Purity of Essence is the ninth studio album by Australian group Hoodoo Gurus. It was released on 12 March 2010 and peaked at No. 16 on the ARIA Charts.

The album was co-produced by the band with Charles Fisher, who produced two  of the band's previous albums, Mars Needs Guitars! and Blue Cave. The album was mixed by Ed Stasium, who previously worked with the Hoodoo Gurus on the Kinky and Crank.

Background
Hoodoo Gurus were formed in 1981 in Sydney, their eighth studio album, Mach Schau, was released in 2004. They were inducted into the Australian Recording Industry Association (ARIA) Hall of Fame on 18 July 2007. This was followed by a national tour of Australia called 'Clash of the Titans' with The Stems and Radio Birdman.

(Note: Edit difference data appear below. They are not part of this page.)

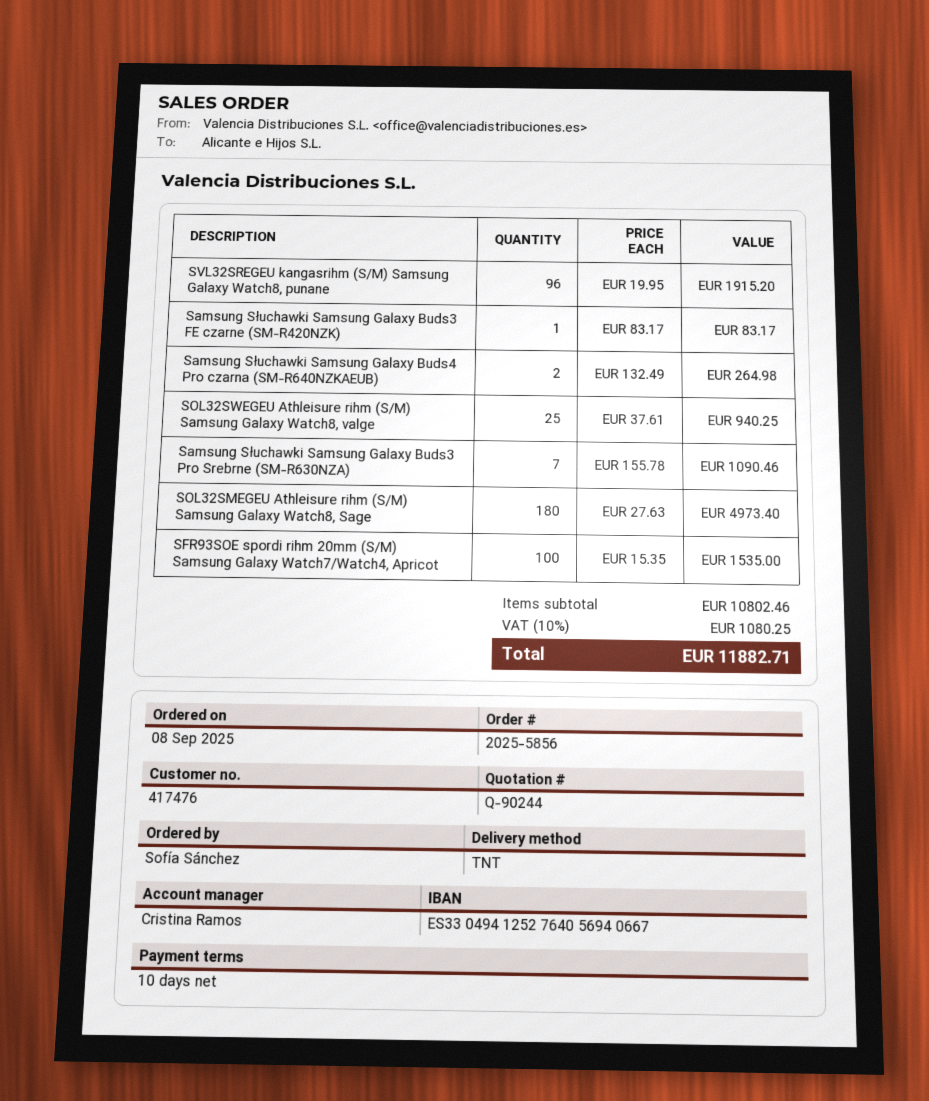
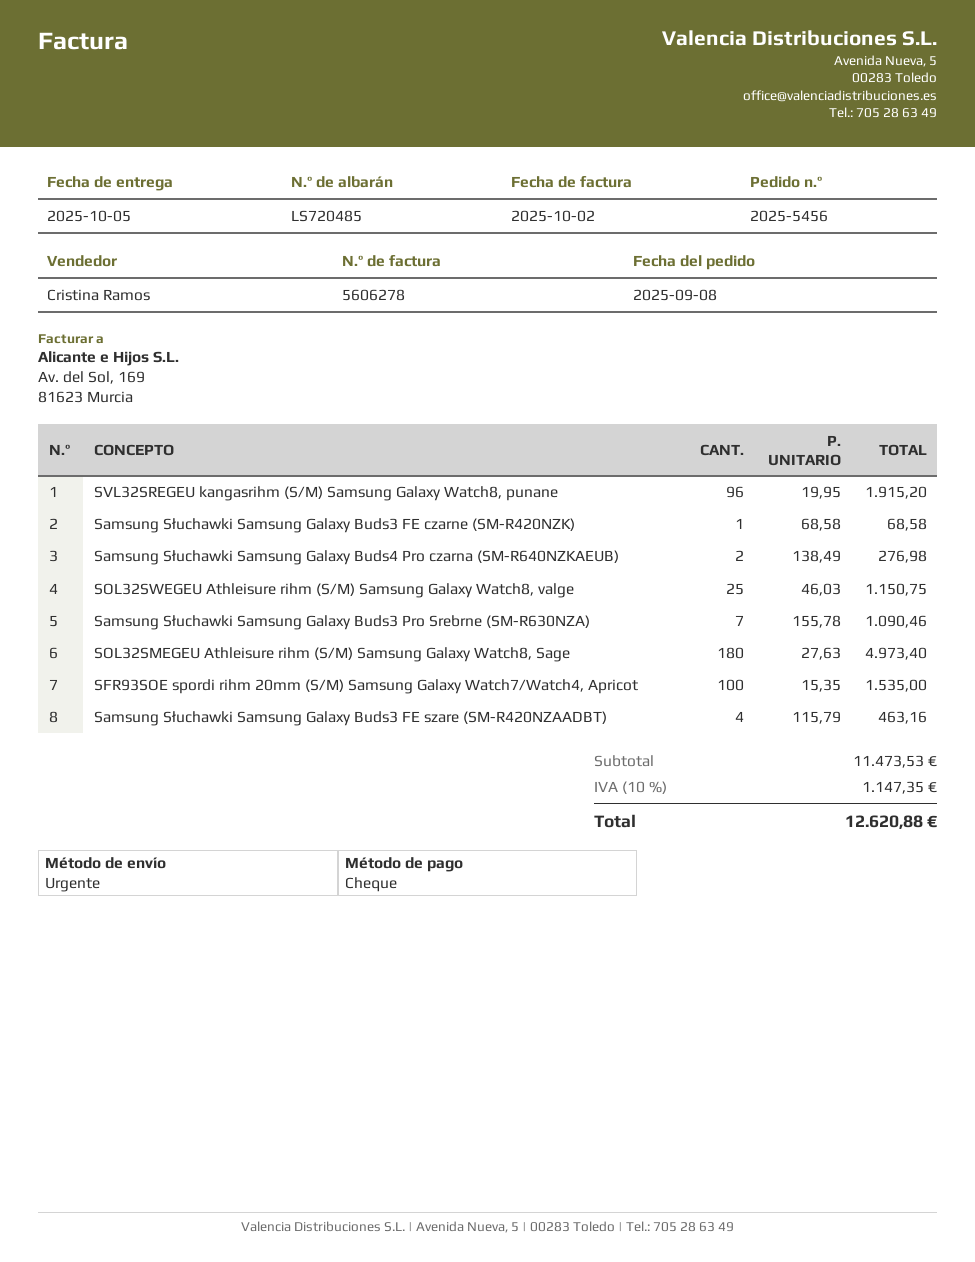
order number: 2025-5856 -> 2025-5456
shipping method: TNT -> express
Samsung Słuchawki Samsung Galaxy Buds3 FE czarne (SM-R420NZK): 1 x 83.17 = 83.17 -> 1 x 68.58 = 68.58
Samsung Słuchawki Samsung Galaxy Buds4 Pro czarna (SM-R640NZKAEUB): 2 x 132.49 = 264.98 -> 2 x 138.49 = 276.98
SOL32SWEGEU Athleisure rihm (S/M) Samsung Galaxy Watch8, valge: 25 x 37.61 = 940.25 -> 25 x 46.03 = 1150.75
Samsung Słuchawki Samsung Galaxy Buds3 FE szare (SM-R420NZAADBT): none -> 4 x 115.79 = 463.16
subtotal: 10802.46 -> 11473.53
tax: 10% = 1080.25 -> 10% = 1147.35
total: 11882.71 -> 12620.88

According to Hoodoo Gurus frontman, Dave Faulkner, there were tentative plans to release a new album in 2009, although little material had been written by July 2008.

In March 2009, Hoodoo Gurus signed a new recording contract with Sony Music Australia, the deal includes the band's back catalogue as well as a new album, the band's ninth studio album. The album was originally scheduled for release in September 2009 but they were not happy with the final mix. Hoodoo Gurus then sent their songs off to Durango, Colorado, where Ed Stasium, who worked on the band's previous albums Kinky and Crank, worked with Faulkner. Faulkner flew to the US after Hoodoo Gurus performed in Japan, their first performances there in over 20 years.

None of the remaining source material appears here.